### PLD_subsampling
Implements and evaluates privacy amplification by subsampling for Privacy Loss Distribution (PLD) probability mass functions (PMFs). Generates CDF plots and epsilon ratio plots comparing analytical ground truth, `dp-accounting`, and our direct subsampling implementation.
### Package layout
- `PLD_subsampling/`
- `PLD_subsampling_impl.py`: Core subsampling primitives
- `stable_subsampling_loss`: numerically stable loss mapping
- `exclusive_ccdf_from_pdf`: CCDF helper (exclusive tail)
- `subsample_losses`: transforms a PMF on a uniform loss grid
- `wrappers/dp_accounting_wrappers.py`: Thin wrappers around `dp-accounting` (construct PLDs, amplify PLDs separately for remove/add), plus PMF/PLD utilities
- `amplify_pld_separate_directions(base_pld, sampling_prob) -> PrivacyLossDistribution`: returns a PLD with amplified remove/add PMFs
- `scale_pmf_infinity_mass(pmf, delta) -> PMF`: increases the infinity mass by `delta` and scales all finite probabilities by `(1-β-δ)/(1-β)` preserving PMF type (dense/sparse)

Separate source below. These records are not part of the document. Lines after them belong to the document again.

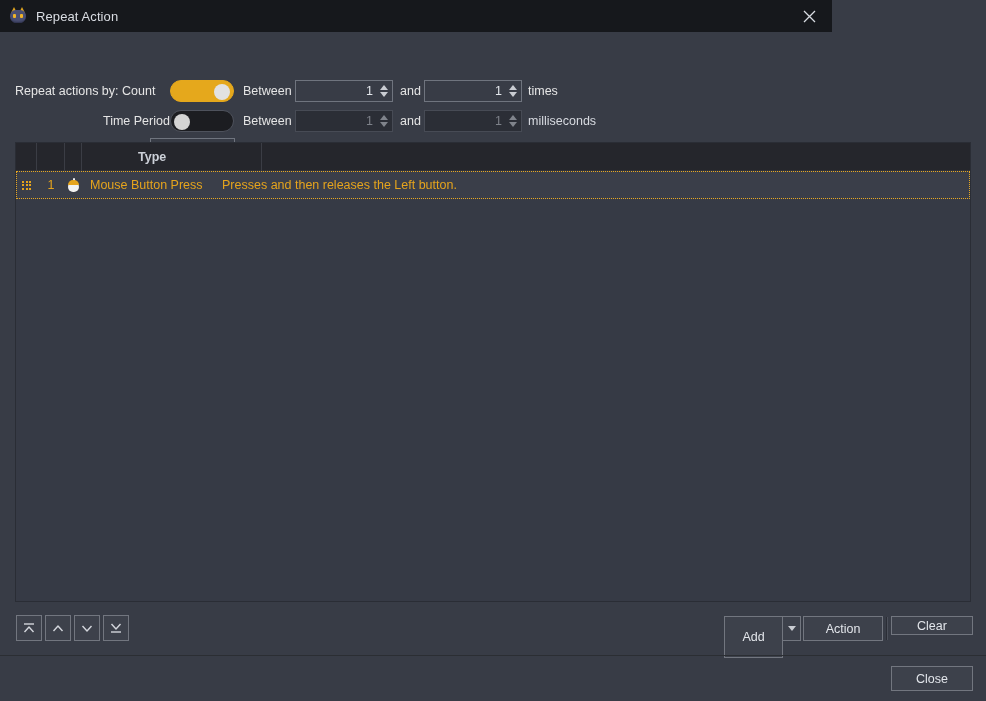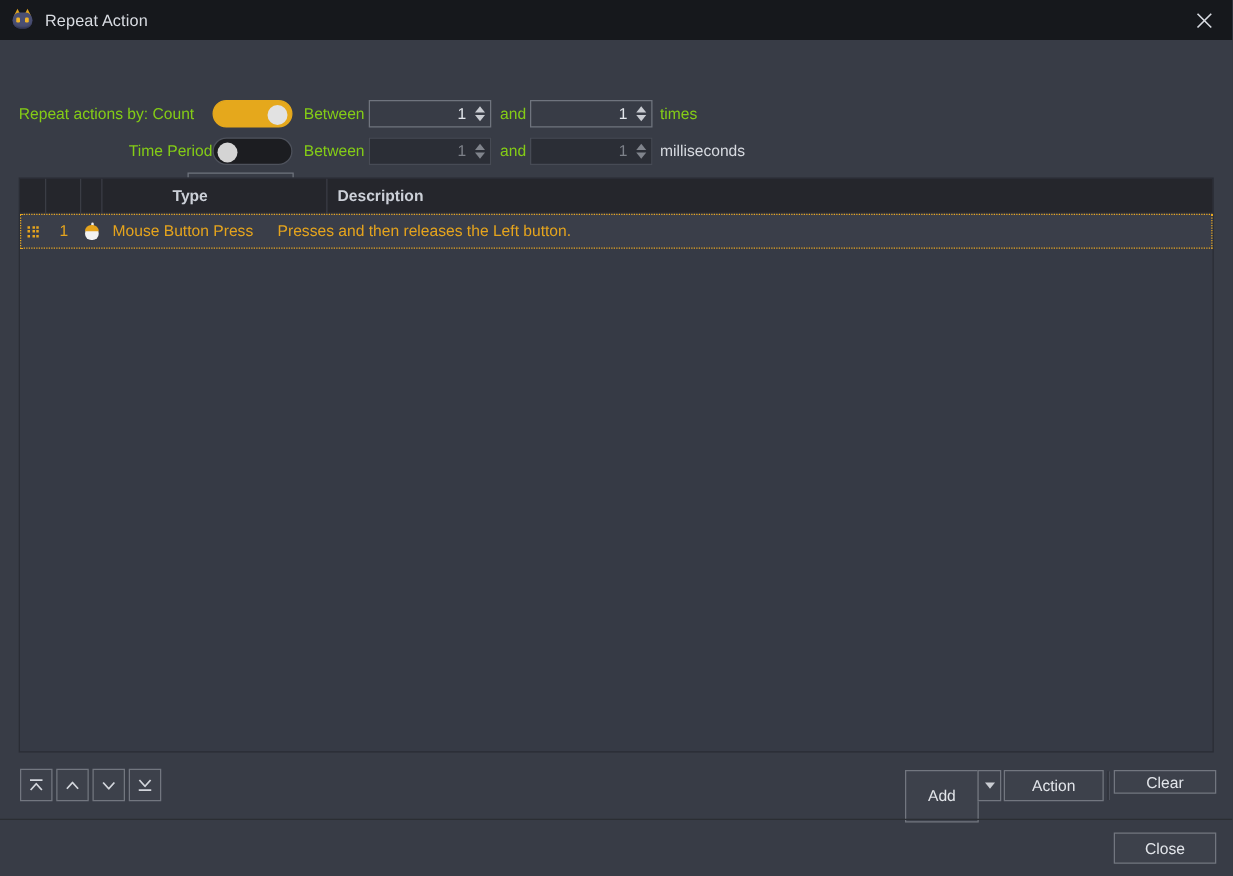--- a/index.html
+++ b/index.html
@@ -27,7 +27,7 @@
   .titlebar {
     position: absolute;
     left: 0; top: 0;
-    width: 986px; height: 32px;
+    width: 832px; height: 32px;
     background: #16181c;
     display: flex;
     align-items: center;

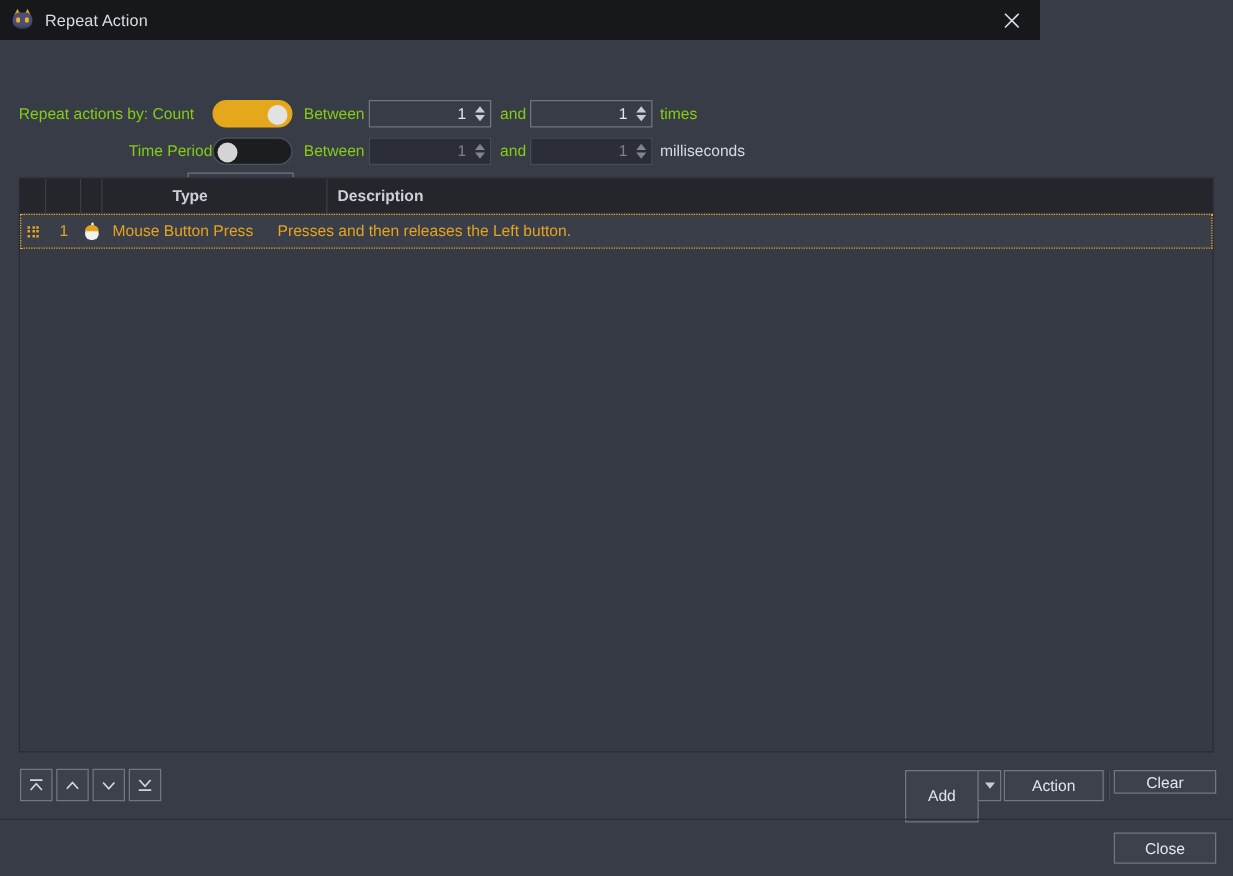--- a/index.html
+++ b/index.html
@@ -90,7 +90,7 @@
   }
   .row-label {
     position: absolute;
-    color: #84cc16;
+    color: #e5e5e5;
     font-size: 12.5px;
     white-space: nowrap;
   }

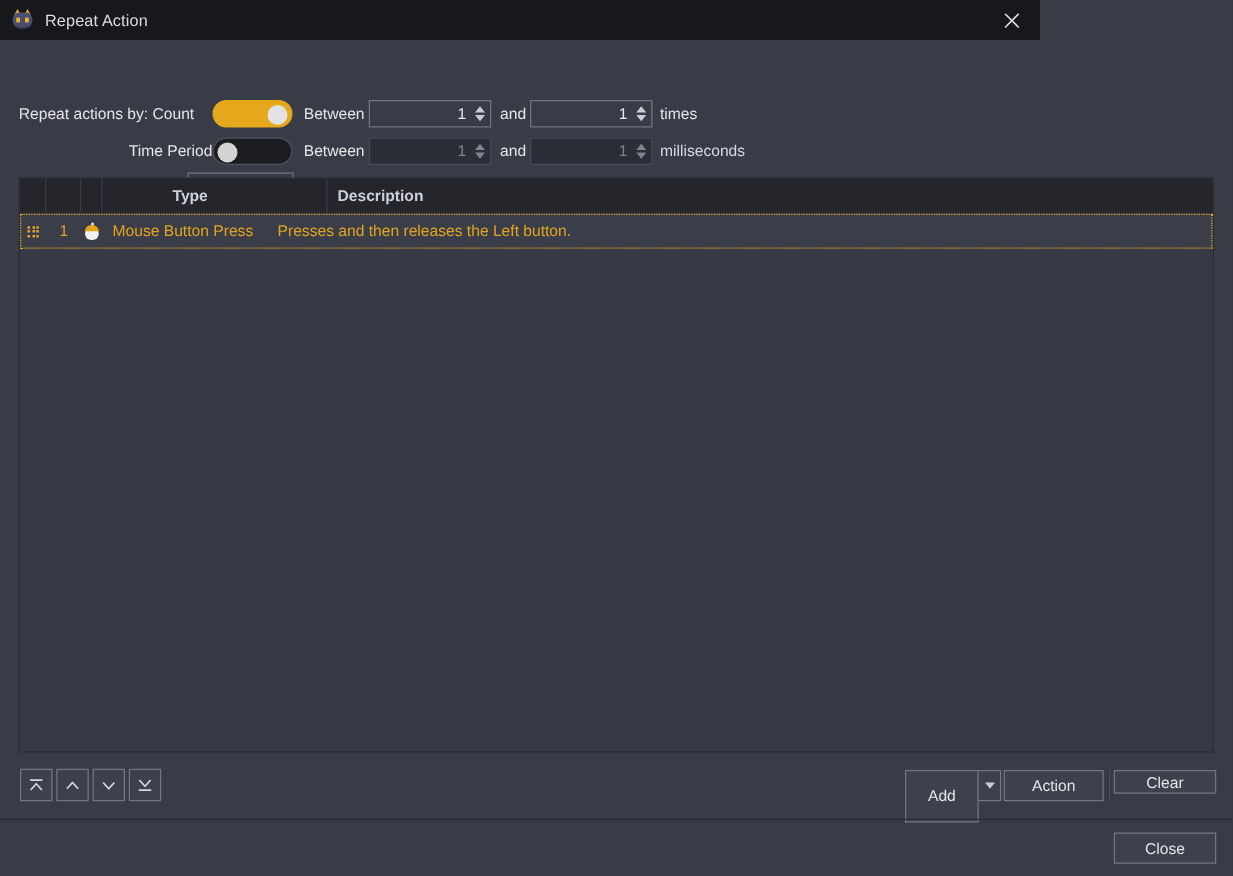--- a/index.html
+++ b/index.html
@@ -441,7 +441,6 @@
       <div class="th c1"></div>
       <div class="th c2"></div>
       <div class="th c3">Type</div>
-      <div class="th c4">Description</div>
     </div>
     <div class="tbody">
       <div class="trow selected">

- `scale_pld_infinity_mass(pld, delta) -> PrivacyLossDistribution`: applies the same infinity-mass change to both directions of a PLD and returns a new PLD
- `testing/`
- `analytic_Gaussian.py`: Analytical PLD and epsilon(δ) formulas for Gaussian mechanism
- `test_utils.py`: Experiment runners (`run_experiment`, `run_multiple_experiments`)
- `plot_utils.py`: Plotting (CDF with focused x-range, epsilon ratio)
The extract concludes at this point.